If you have been diagnosed with cancer, and you decide you want to be treated for the disease (some people choose not to be treated, the choice is everyone's to make freely and independently) one of the many obstacles you will face will be transportation.

Yes, transportation. Getting from your home, your place of comfort, to infusion clinics, hospitals, other treatment facilities, and of course to the waiting rooms in doctors' offices (hint: do NOT touch the arm rests in health care facilities; they are as crawling with bacteria and other nasty germs as the bathroom door handles on airplanes and the shopping carts at your local grocery store).

Having to go back and forth for this scan and that blood draw, this chemotherapy infusion and that radiotherapy treatment, will begin to weigh heavy. Fortunately, there are groups and organizations in this world who understand that, and who try to do their best to help patients avoid missing important appointments.

For ground transportation, the American Cancer Society runs its Road to Recovery service in which volunteers drive vans to pick up and drop off patients at their local hospitals and clinics. Another option is to check out your local United Way.

But what if you need a stem cell transplantation at City of Hope in Duarte California and you don't live near Duarte (which is outside of Los Angeles)?

Fortunately, and to the great credit of humankind, there are a number of organizations who facilitate air transportation for patients who need to get to places that are too far away to reach by van. These groups are composed partly of pilots who volunteer their time, their skills, and sometimes their own planes, to help needy patients get to where they need to go. Below is a starter list of such organizations.

Air Transportation Charities

Perhaps the first place to stop is the ACA, or Air Care Alliance. Calling themselves the "voice of public benefit flying" you can send an inquiry to several dozen groups all at once if you need free air transportation in order to receive cancer care (as well as other types of care) that are not close to you.

The same is true for the Air Charity Network. They've been doing this for 25 years and can quickly determine whether or not they can help you.

There is also the Angel Airline Samaritans. Last year they boasted of having "provided 319 commercial airline tickets" to patients in order to ensure that no cancer patient is denied access to distant, specialized medical care.
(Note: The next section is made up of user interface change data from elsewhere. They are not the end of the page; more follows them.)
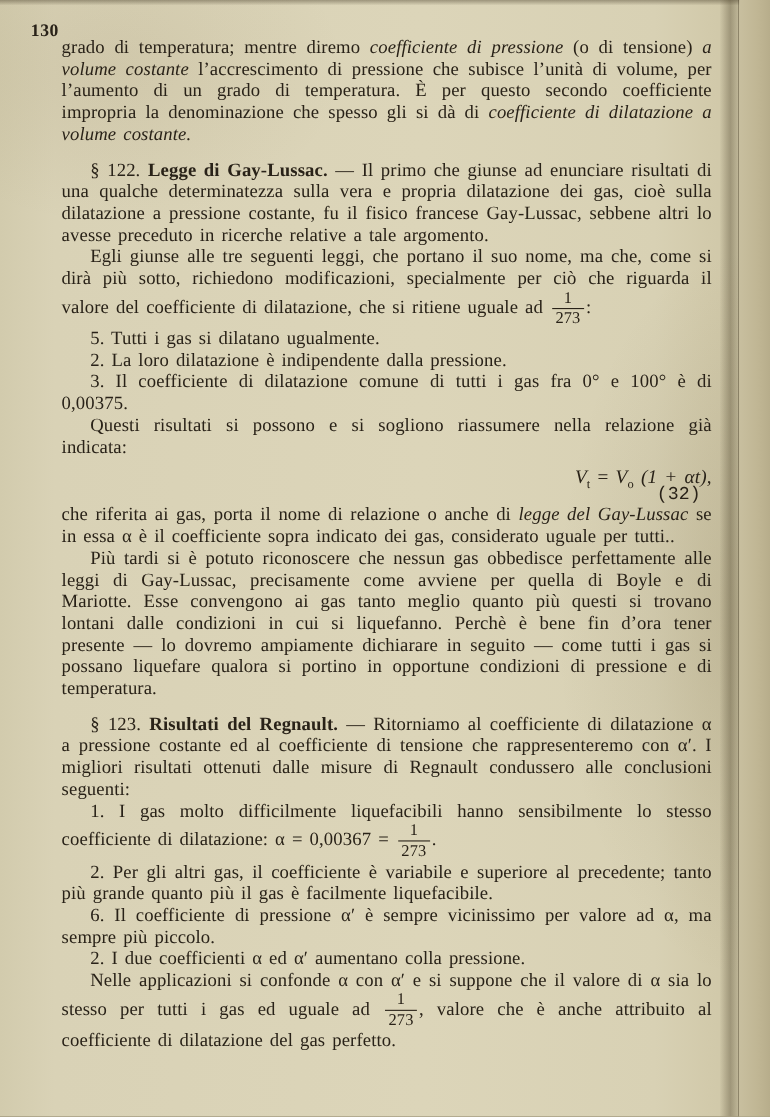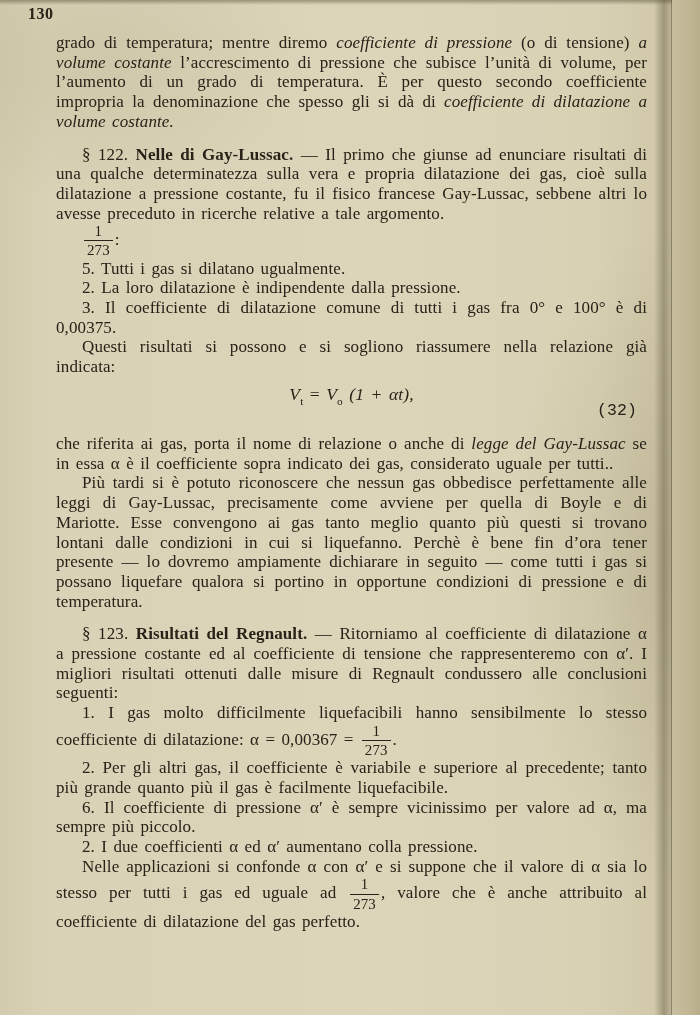"130" .page-number { top: 5px -> 20px }
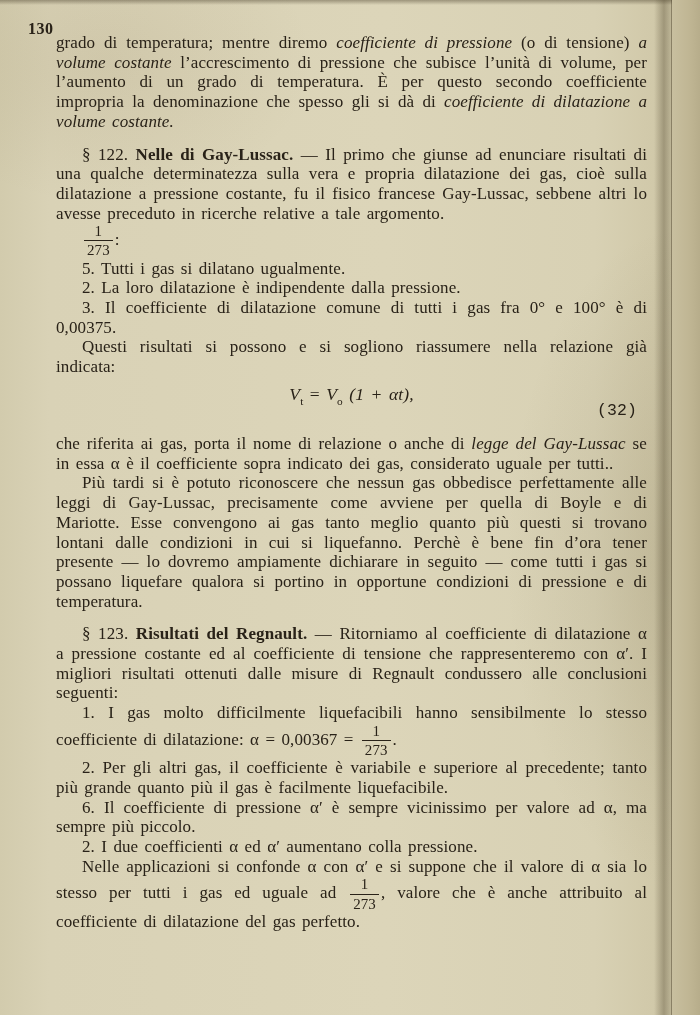"Nelle di Gay-Lussac." span.sect-title { text: Nelle -> Legge }
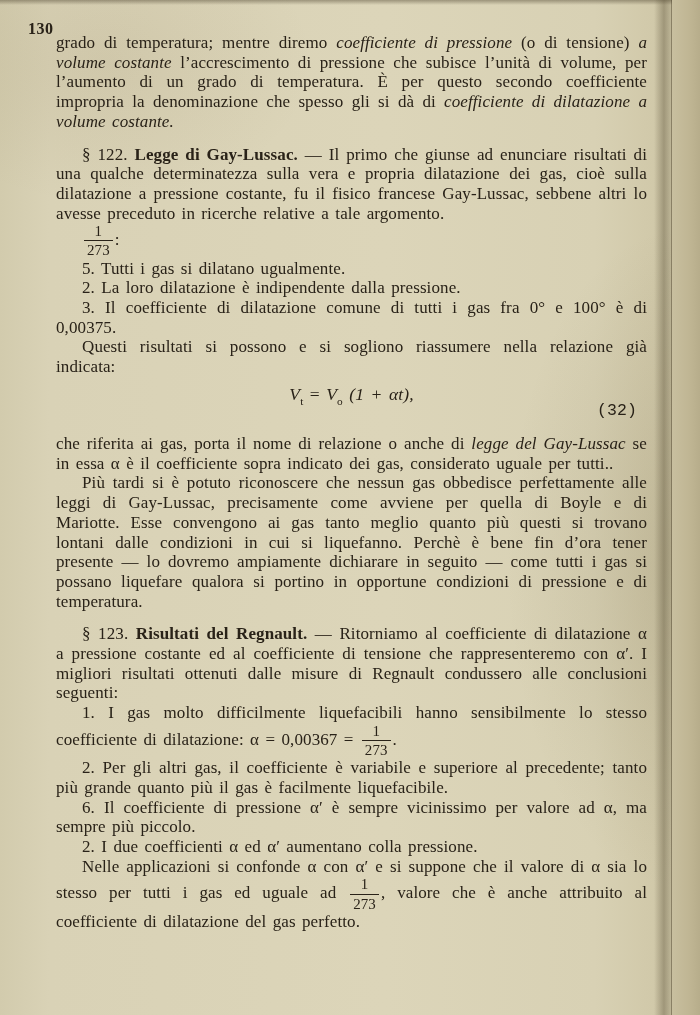"Egli giunse alle tre seguenti" span { html: none -> <span>Egli giunse alle tre seguenti leggi, che portano il suo nome, ma che, come si dirà più sotto, richiedono modificazioni, specialmente per ciò che riguarda il valore del coefficiente di dilatazione, che si ritiene uguale ad </span> }
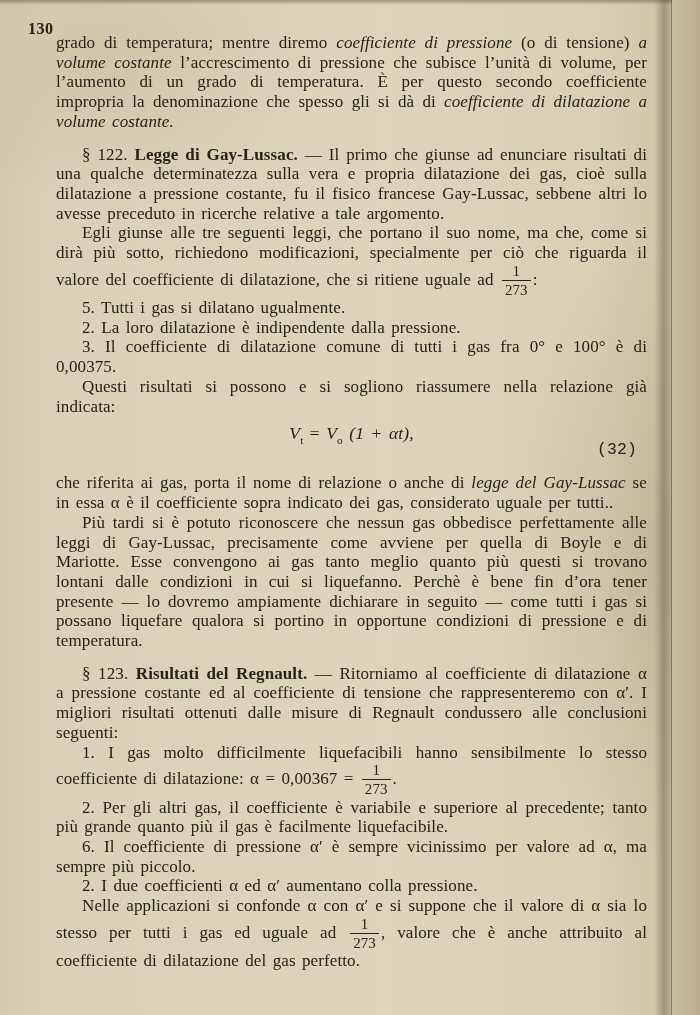"Vt = Vo (1 +" .eqrow { margin: 8px 0 23px -> 8px 0 7px; text-align: center -> right }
Lifeline Pilots has a simple mission: to facilitate FREE transportation through volunteer pilots for financially distressed children and adults with medical and humanitarian needs." Since 1981 they have facilitated over 75,000 flights for patients who need treatment in distant locales but can't get there any other way. They're located out of Peoria International Airport, but they have a "true nationwide reach."

How about taking an unused seat aboard a private jet? Cancer patients fly free aboard private jets when seats are available, and that service can be coordinated through the Corporate Angel Network.

Finally, check out Patient Airlift Services, or PALS, if you live in or nearby the Northeast region of the United States.